Optimal Capacity Modification for Stable Matchings with Ties
Keshav Ranjan, Meghana Nasre, Prajakta Nimbhorkar

TL;DR
This paper investigates how to optimally increase hospital capacities in the Hospitals/Residents problem with ties to guarantee the existence of strongly stable matchings, providing algorithms and complexity results for different optimization criteria.
Contribution
It introduces polynomial-time algorithms for MINSUM capacity augmentation, establishes NP-hardness for the cost and MINMAX variants, and adapts the rural hospitals theorem to this setting.
Findings
MINSUM augmentation can be solved in polynomial time.
Cost-aware MINSUM augmentation is NP-hard and inapproximable.
For ties of length at most ℓ+1, a polynomial-time algorithm guarantees a strongly stable matching with minimal capacity increase.
Abstract
We consider the Hospitals/Residents (HR) problem in the presence of ties in hospital preferences.
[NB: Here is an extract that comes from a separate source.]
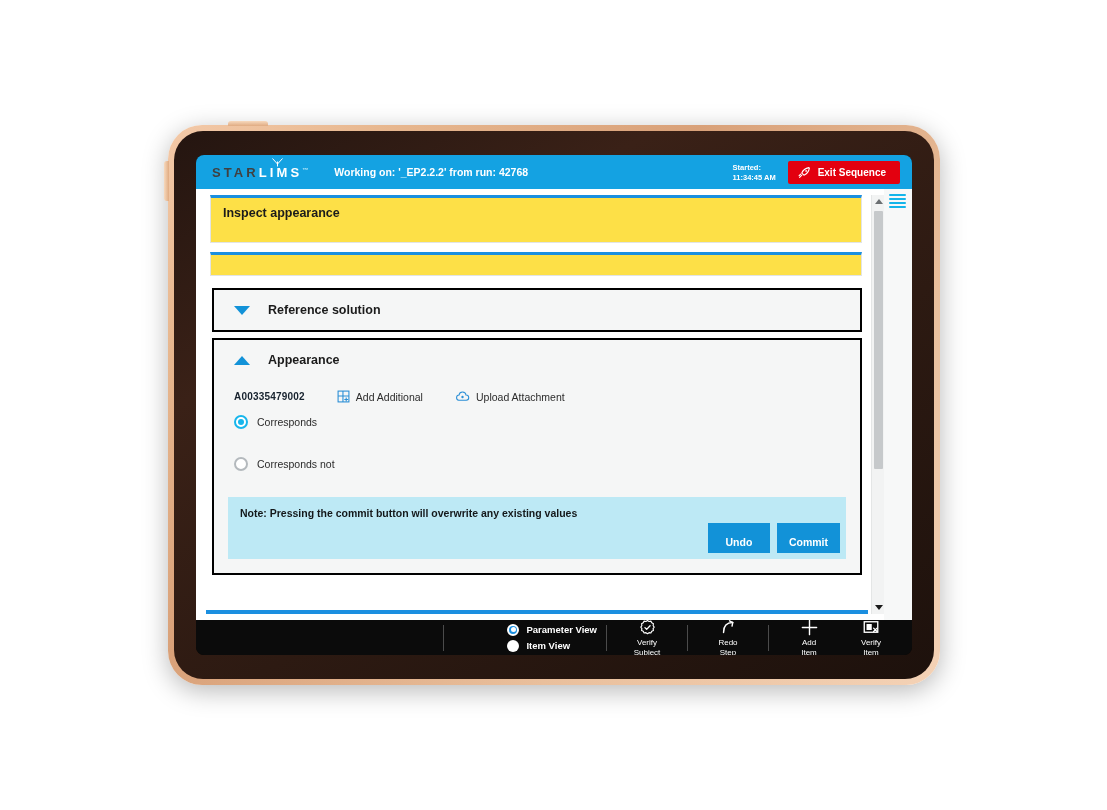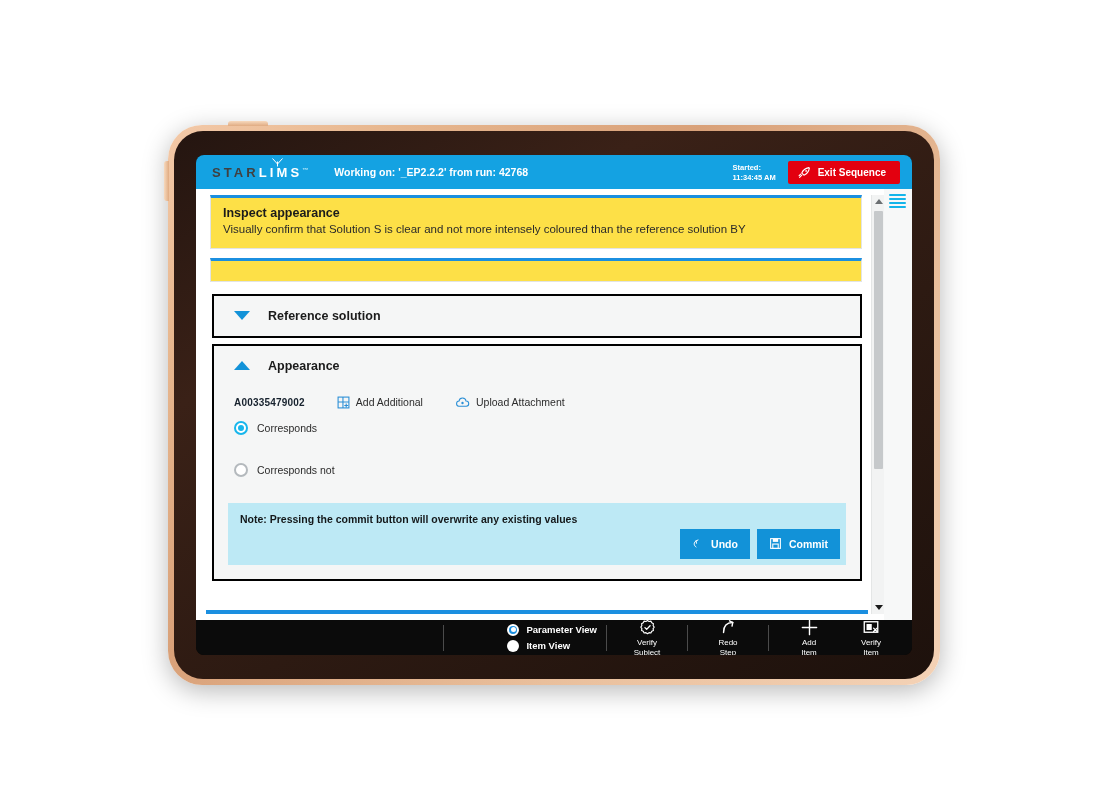"Visually confirm that Solution S" div { html: <div>Visually confirm that Solution S is clear and not more intensely coloured than the reference solution BY</div> -> none }
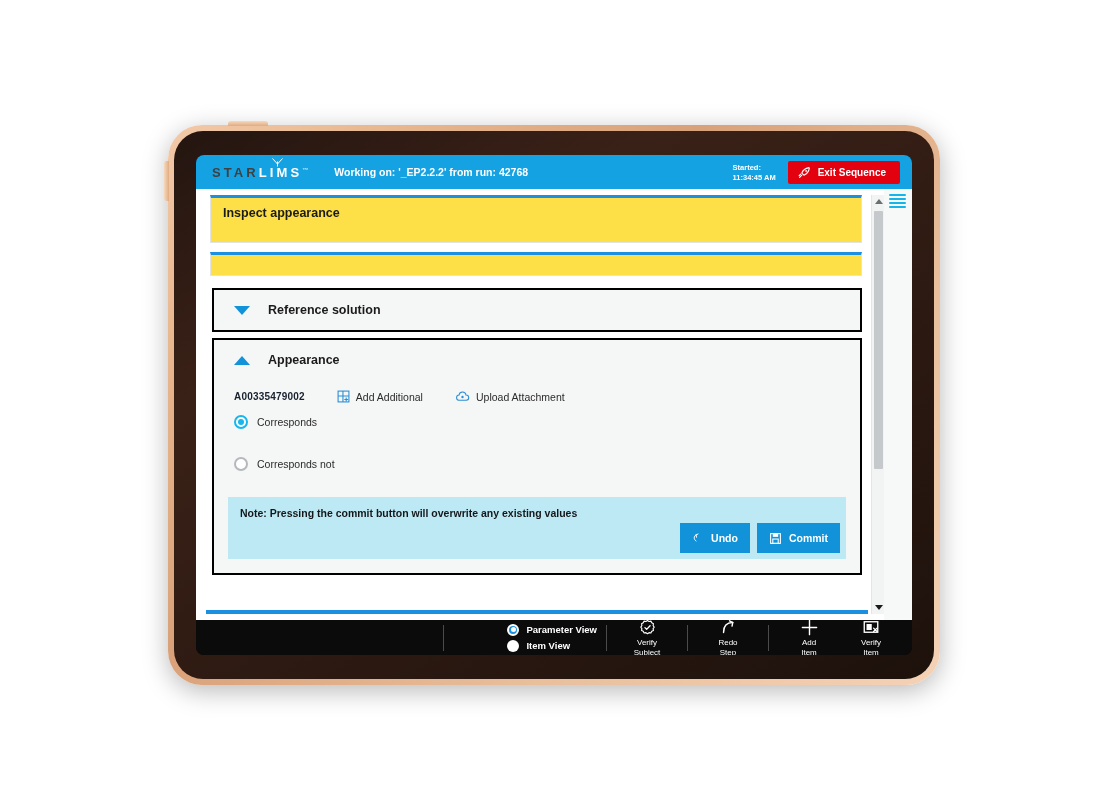"Undo" .note-btn { flex-direction: none -> column }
Among the three notions of stability, namely weak stability, strong stability, and super-stability, we focus on the notion of strong stability. Strong stability has many desirable properties, both theoretically and in practice; however, its existence is not guaranteed. In this paper, our objective is to optimally increase the quotas of hospitals to ensure that a strongly stable matching exists in the modified instance. We explore two natural optimization criteria: (i) minimizing the total capacity increase across all hospitals (MINSUM) and (ii) minimizing the maximum capacity increase for any hospital (MINMAX). We show that the MINSUM problem admits a polynomial-time algorithm. We also establish an analog of the well-known rural hospitals theorem [Gale & Sotomayor, 1985; Roth, 1986],…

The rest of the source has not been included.